Thank you for posting this and (in advance) for taking the time out of your schedule to coach us along publicly here. I look forward to the subsequent posts on this topic.
Anthony White says
I’m looking forward to hearing your wisdom.
Kelly Young says
Dave has been my friend and mentor in this patient advocate endeavor the past three years since we finally met in person. His schedule and mine have made it impossible to have long formal discussions, but I take any praise or constructive criticism from Dave to heart because it is usually so valuable. Except for occasionally when I can’t understand yet what he means. ;)
I can only travel to speak a few times per year because of health problems and family responsibilities. When I accepted the last invitation, I had to think long and hard. When I accept an invitation, I see an opportunity not as just something to add to my resume & make a few dollars, but more as an opportunity to make a difference. It means a lot to me.
Sooo.. since Dave had started this series, I studied it & put every thing I could into practice. I took notes – really. The result: I was confident those hundreds of young pharmacists and students were being offered a message that would make a difference to the patients they serve. And the organizers sounded extremely pleased and received very positive feedback about the talk.
Public speaking is something I’ve done for many years and have been comfortable with, but this work is *different* for me because the audience and/or environment are often unfamiliar. Using Dave’s advice is helping me prepare better. I don’t know if I’ll ever be as comfortable as Dave is to face large crowds & rock the world, but I know I’m making a difference. Thanks, Dave.
e-Patient Dave says
Kelly, somehow I only now saw this. Thanks SO much for this feedback. (Funny how we give each OTHER feedback, right? That’s how it works; that’s how our “stone soup” gets better and better.)

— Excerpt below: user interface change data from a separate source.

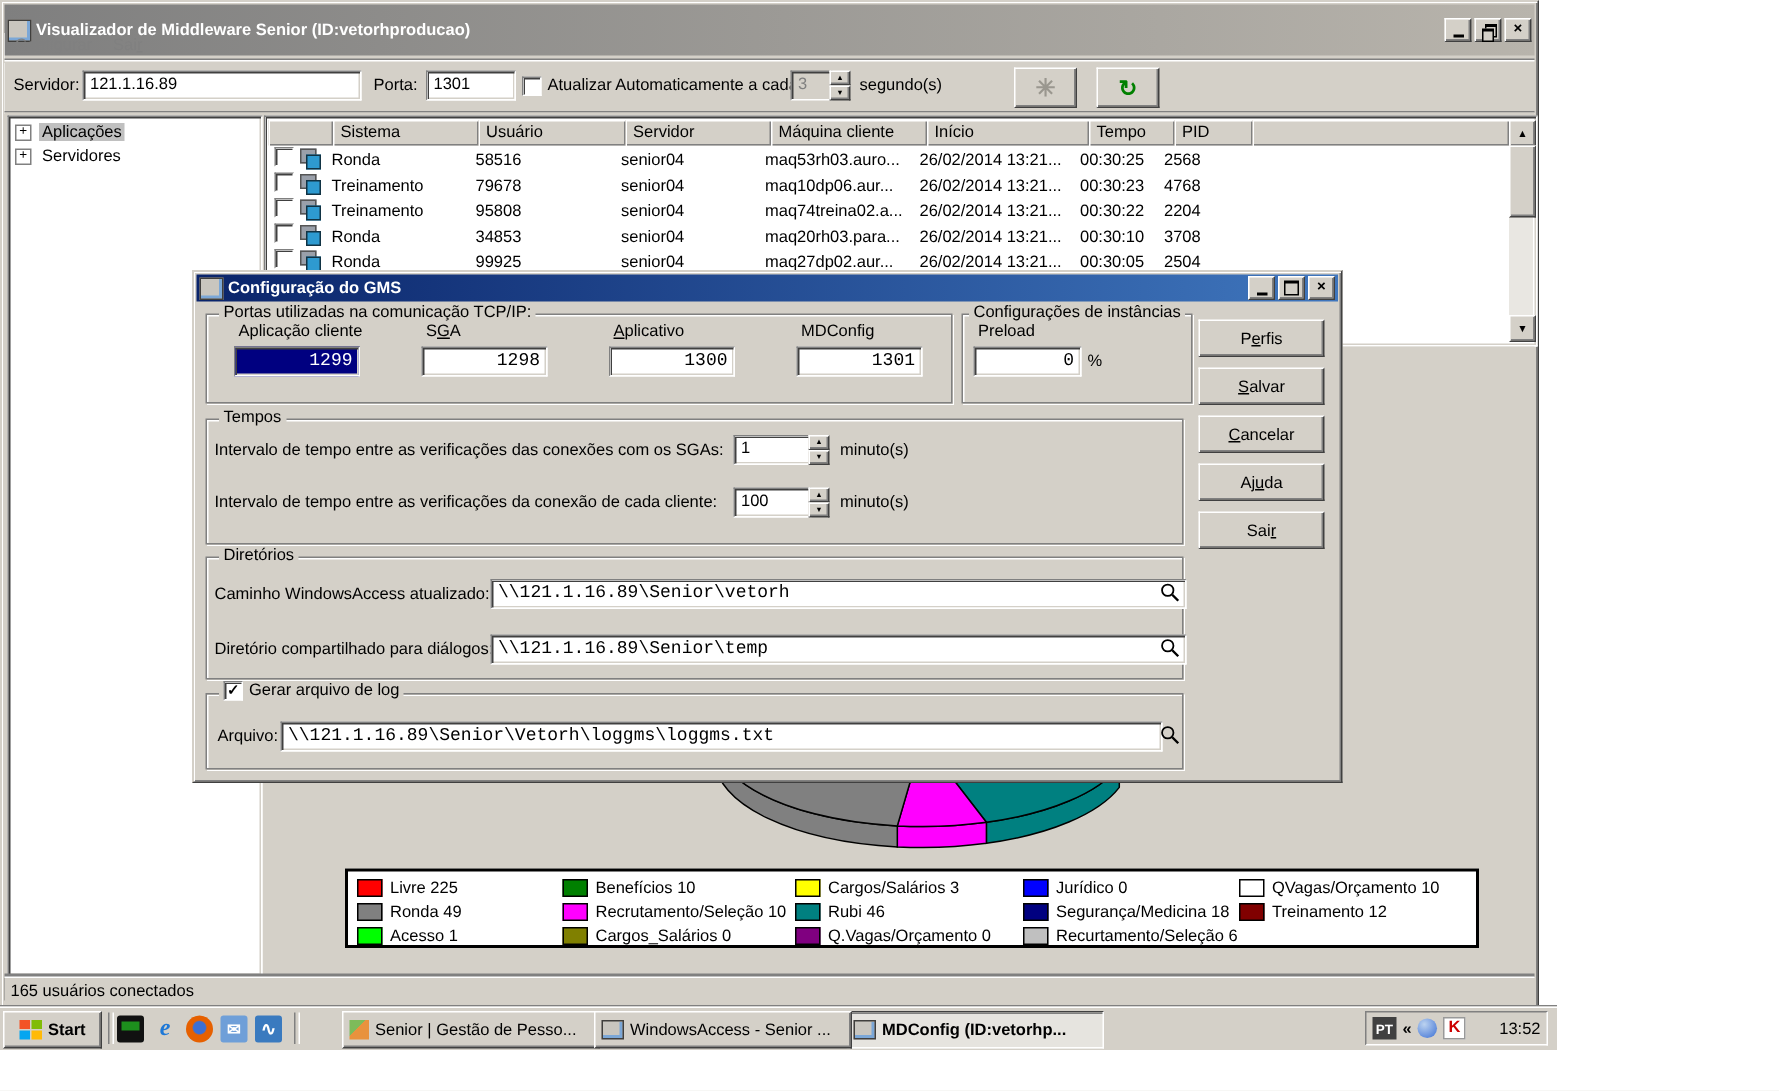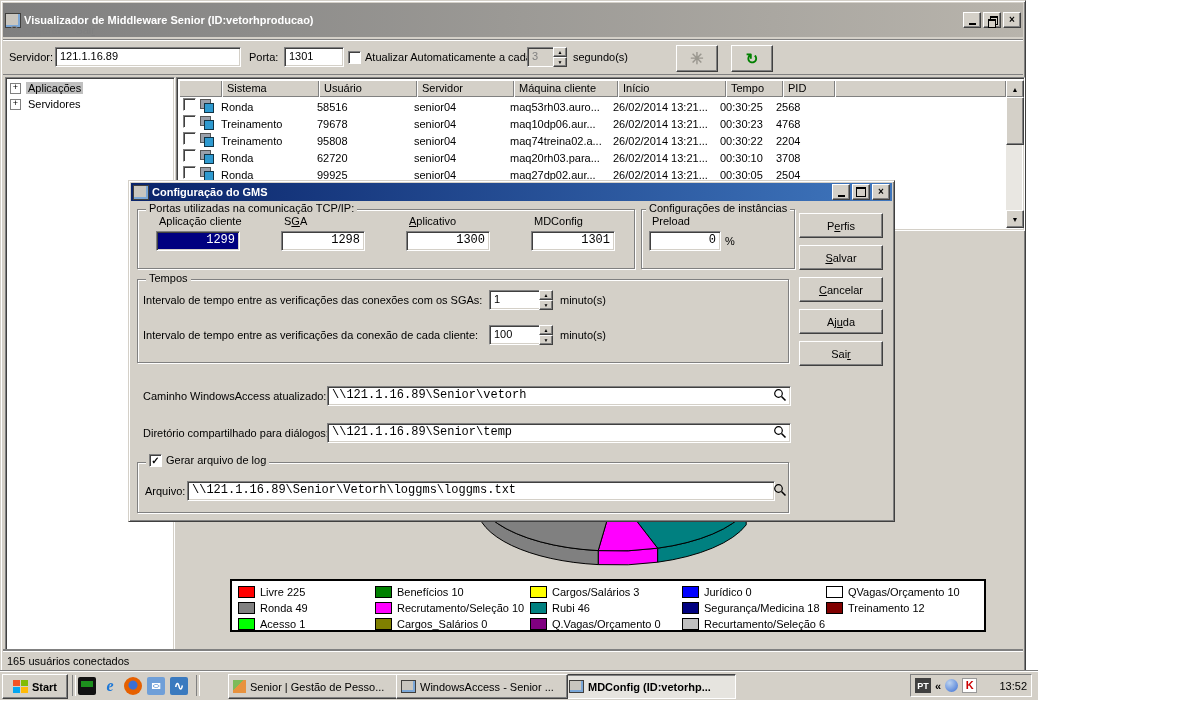--- a/index.html
+++ b/index.html
@@ -159,21 +159,21 @@
             <span class="cell" style="width:52px;">00:30:22</span>
             <span class="cell" style="width:47px;">2204</span>
           </div>
           <div style="display:flex;height:17px;align-items:center;">
             <span style="width:20px;text-align:center;"><span class="checkbox"></span></span>
             <span style="width:18px;position:relative;height:13px;">
                 <span class="abs" style="left:1px;top:0;width:9px;height:8px;background:#9aa0aa;border:1px solid #555;"></span>
                 <span class="abs" style="left:5px;top:4px;width:8px;height:8px;background:#2e9ad0;border:1px solid #134;"></span>
               </span>
             <span class="cell" style="width:92px;">Ronda</span>
-            <span class="cell" style="width:93px;">62720</span>
+            <span class="cell" style="width:93px;">34853</span>
             <span class="cell" style="width:92px;">senior04</span>
             <span class="cell" style="width:99px;">maq20rh03.para...</span>
             <span class="cell" style="width:103px;">26/02/2014 13:21...</span>
             <span class="cell" style="width:52px;">00:30:10</span>
             <span class="cell" style="width:47px;">3708</span>
           </div>
           <div style="display:flex;height:17px;align-items:center;">
             <span style="width:20px;text-align:center;"><span class="checkbox"></span></span>
             <span style="width:18px;position:relative;height:13px;">
                 <span class="abs" style="left:1px;top:0;width:9px;height:8px;background:#9aa0aa;border:1px solid #555;"></span>
@@ -345,20 +345,23 @@
     </span>
     <span class="abs" style="left:431px;top:113px;">minuto(s)</span>
     <span class="abs" style="left:14px;top:148px;">Intervalo de tempo entre as verificações da conexão de cada cliente:</span>
     <div class="abs edit" style="left:360px;top:144px;width:42px;height:16px;">100</div>
     <span class="abs spinbtns" style="left:410px;top:144px;height:20px;">
       <span class="btn3d sb">▲</span>
       <span class="btn3d sb">▼</span>
     </span>
     <span class="abs" style="left:431px;top:148px;">minuto(s)</span>
 
+    <div class="abs groupbox" style="left:8px;top:190px;width:650px;height:80px;">
+      <span class="grouplbl">Diretórios</span>
+    </div>
     <span class="abs" style="left:14px;top:209px;">Caminho WindowsAccess atualizado:</span>
     <div class="abs edit mono" style="left:198px;top:205px;width:438px;height:16px;padding-right:20px;">\\121.1.16.89\Senior\vetorh</div>
     <span class="abs" style="left:644px;top:207px;"><svg width="14" height="14" viewBox="0 0 14 14">
           <circle cx="5.5" cy="5.5" r="3.8" fill="none" stroke="#000" stroke-width="1.2"></circle>
           <line x1="8.5" y1="8.5" x2="12.5" y2="12.5" stroke="#000" stroke-width="1.6"></line>
         </svg></span>
     <span class="abs" style="left:14px;top:246px;">Diretório compartilhado para diálogos:</span>
     <div class="abs edit mono" style="left:198px;top:242px;width:438px;height:16px;padding-right:20px;">\\121.1.16.89\Senior\temp</div>
     <span class="abs" style="left:644px;top:244px;"><svg width="14" height="14" viewBox="0 0 14 14">
           <circle cx="5.5" cy="5.5" r="3.8" fill="none" stroke="#000" stroke-width="1.2"></circle>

Knowing what a good and effective speaker you are, I’m especially happy that the advice to focus on the audience has been useful for you.
I’m thinking of adding another step to the process – calling back later to see if anyone has done anything specific and different as a result of a talk. THAT will be a heck of a selling point, a heck of a testimonial on how a talk truly added value for an audience.
e-Patient Dave says
You are just astounding, Kelly. It’s a thrill to know you, and I’m constantly stunned by the technical excellence and astounding content of your blog. Teach, teach, teach, teach. I wish Doc Tom Ferguson had lived long enough to know you and your work.